Isso não é só sobre preço. É sobre poder.
Yelena Santos
dezembro 8, 2025 AT 06:43Minha mãe, que trabalha como diarista, vai poder tirar a CNH agora. Ela nunca teve condições, mas sempre sonhou em dirigir pra poder ir trabalhar sem depender de transporte público. Isso aqui é mais que política. É humanidade.
Vanessa Irie
dezembro 8, 2025 AT 18:51Se o governo quer ajudar, que faça isso de forma organizada. Não pode simplesmente derrubar um sistema que, apesar de caro, garante padrões mínimos de segurança. E onde estão os planos de capacitação para os novos instrutores? Onde está o suporte técnico para os Detrans dos estados pobres? Isso parece feito no calor do momento, sem planejamento.

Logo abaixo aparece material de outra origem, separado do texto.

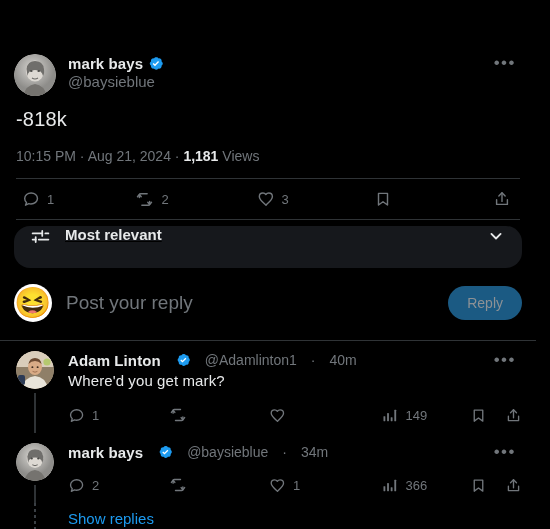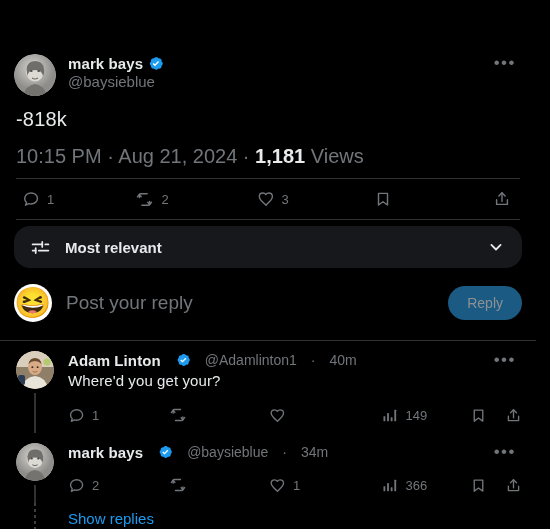"10:15 PM · Aug 21," .post-meta { font-size: 20px -> 14px }
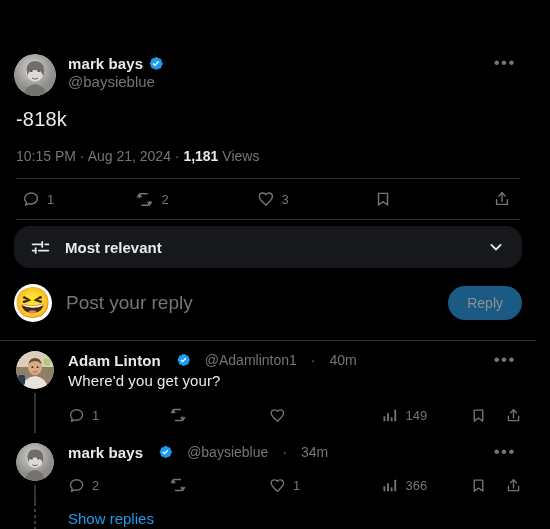"Most relevant" .sortbar { align-items: center -> flex-start; text-decoration: none -> underline }
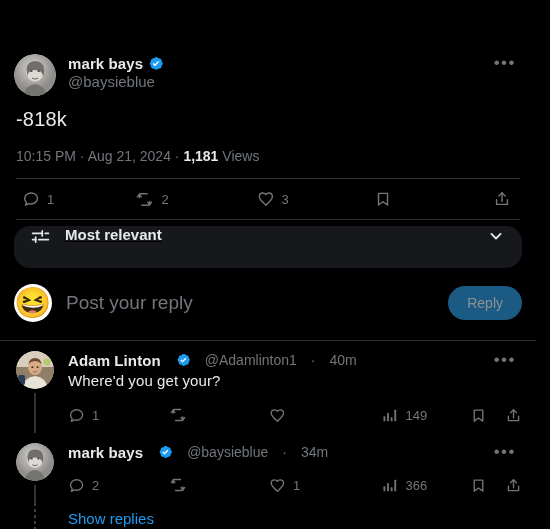"Where'd you get your?" div.reply-text { text: your -> mark }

E isso é perigoso.
Luana Baggio
dezembro 9, 2025 AT 00:52Claro, porque é mais fácil culpar o povo por não ter dinheiro do que exigir que as autoescolas parem de cobrar R$500 por uma aula de direção. Se eu tivesse que pagar isso por hora, eu também dirigiria sem carteira. A solução não é punir quem quer aprender, é punir quem explora a necessidade das pessoas.
Liliane oliveira
dezembro 10, 2025 AT 00:19Essa é a mesma estratégia que usaram com o ensino público. Deixam tudo cair, depois dizem que o povo é ignorante. O governo não quer ajudar, quer desmontar. As autoescolas são um dos poucos lugares onde o cidadão tem um espaço de aprendizado real. Agora vão ter instrutores que nem sabem o que é um retrovisor. E depois vão dizer que o brasileiro é mal educado no trânsito. Não é, é o sistema que foi destruído.
Alessandra Carllos
dezembro 10, 2025 AT 01:47Quem acha que isso é justo tá enganado. O que é justo é exigir que todo mundo passe por um processo rigoroso. Não é justo deixar um cara que só estudou no celular dirigir na mesma estrada que alguém que passou por 30 aulas, exames, simulações, tudo supervisionado. Isso é igualdade de pobreza. E não é liberdade, é negligência.
Vanessa St. James
dezembro 12, 2025 AT 01:37Tem alguma pesquisa que mostre que motoristas que estudam sozinhos têm menos acidentes? Porque se for só por causa do preço, a gente poderia fazer o mesmo com pilotos de avião. Não dá pra simplificar segurança pública como se fosse um app de delivery.
Don Roberto
dezembro 13, 2025 AT 00:25Essa mudança é o fim da civilização 🤡
Paulo Guilherme
dezembro 14, 2025 AT 10:12Quando a gente fala de CNH, estamos falando de autonomia. Não é só sobre dirigir. É sobre sair da periferia, ir atrás de emprego, cuidar da família, se mover no mundo. O sistema antigo era uma barreira econômica disfarçada de segurança. O novo modelo não é perfeito, mas é mais justo. E justiça, por mais imperfeita que seja, sempre é melhor que exclusão.
Não se trata de destruir autoescolas. Trata-se de abrir portas. E quem tem medo de portas abertas, talvez nunca tenha tido nada para perder.
Mariana Basso Rohde
dezembro 16, 2025 AT 09:47Se o exame prático continua sendo feito pelo Detran com os mesmos critérios, então o que realmente mudou? O custo. E o fato de que agora você não precisa ser enganado por uma escola que vende aula como pacote de TV por assinatura.
Isso não é perigo. É transparência.
Ana Larissa Marques Perissini
dezembro 16, 2025 AT 21:12Esse negócio de "instrutor credenciado" é armadilha. Vai ter gente que vai se credenciar e depois vai pedir R$200 por aula e não vai ensinar nada. E quando o cara passar e depois bater o carro, o governo vai dizer que foi culpa dele. Mas o governo é que liberou isso. Onde estão os controles? Onde está o rastreamento? Ninguém pensou nisso. Isso é um caos planejado.